I had previously gotten a docker image corrupt error but when I was unable to stop/delete the image I simply rebooted the server and it seemed to have fixed the problem. I posted on another topic that I thought I was having the same issue but I was mistaken. I tried to run the memtest built into the server but upon selection the server just rebooted and came back to the unraid boot screen. I read I was supposed to enable CSM but for some reason when I did that my server would no long POST. I disconnected my PCIe JBOD cards, and my boot flash and was able to post, and am now currently running memtest86 v10. The first run just finished and hasn't found any errors but I'm going to let it run through a few more cycles.

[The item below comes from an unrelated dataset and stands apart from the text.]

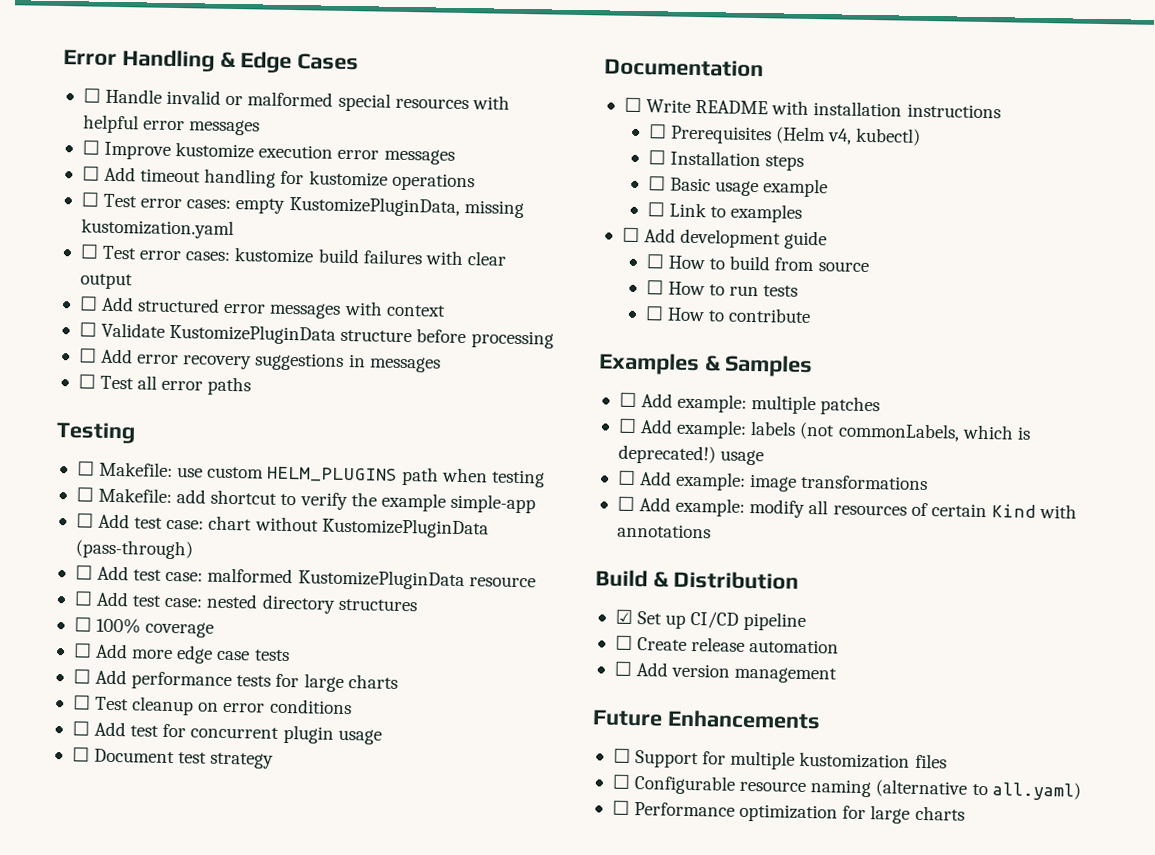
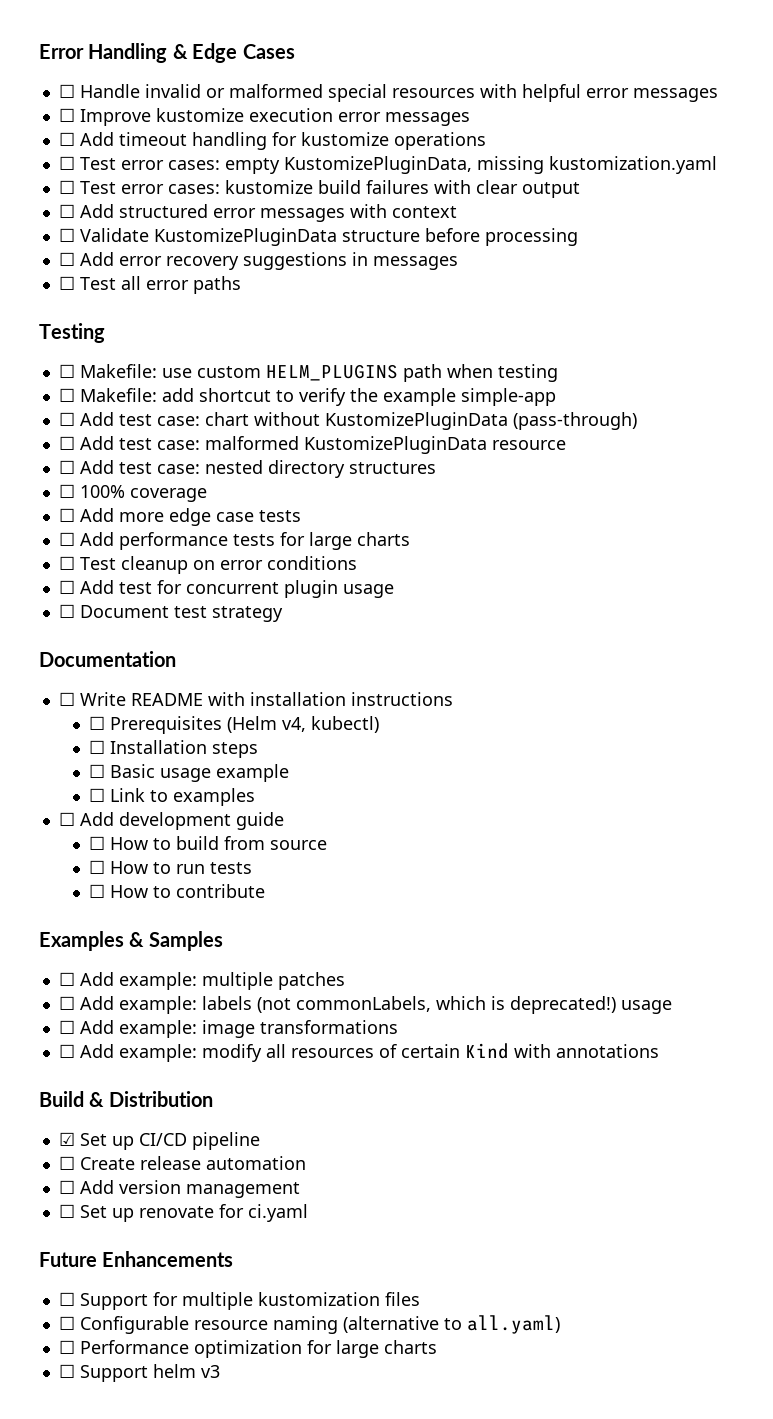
+ ☐ Set up renovate for ci.yaml
+ ☐ Support helm v3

My question is however, I have a dual NVMe protected cache array set up and I'm unsure if I have the right settings, and/or I need to do the balance or scrub. It's worked find during 6.10, and I upgraded to 6.11 to take advantage of the iGPU in the 12500 I just upgraded to. I tried to find some documentation, but it seems to be a little fuzzy (or maybe i'm the fuzzy one) about what to do when, where, and why. Anyone have any recommendations?

Thanks in advance!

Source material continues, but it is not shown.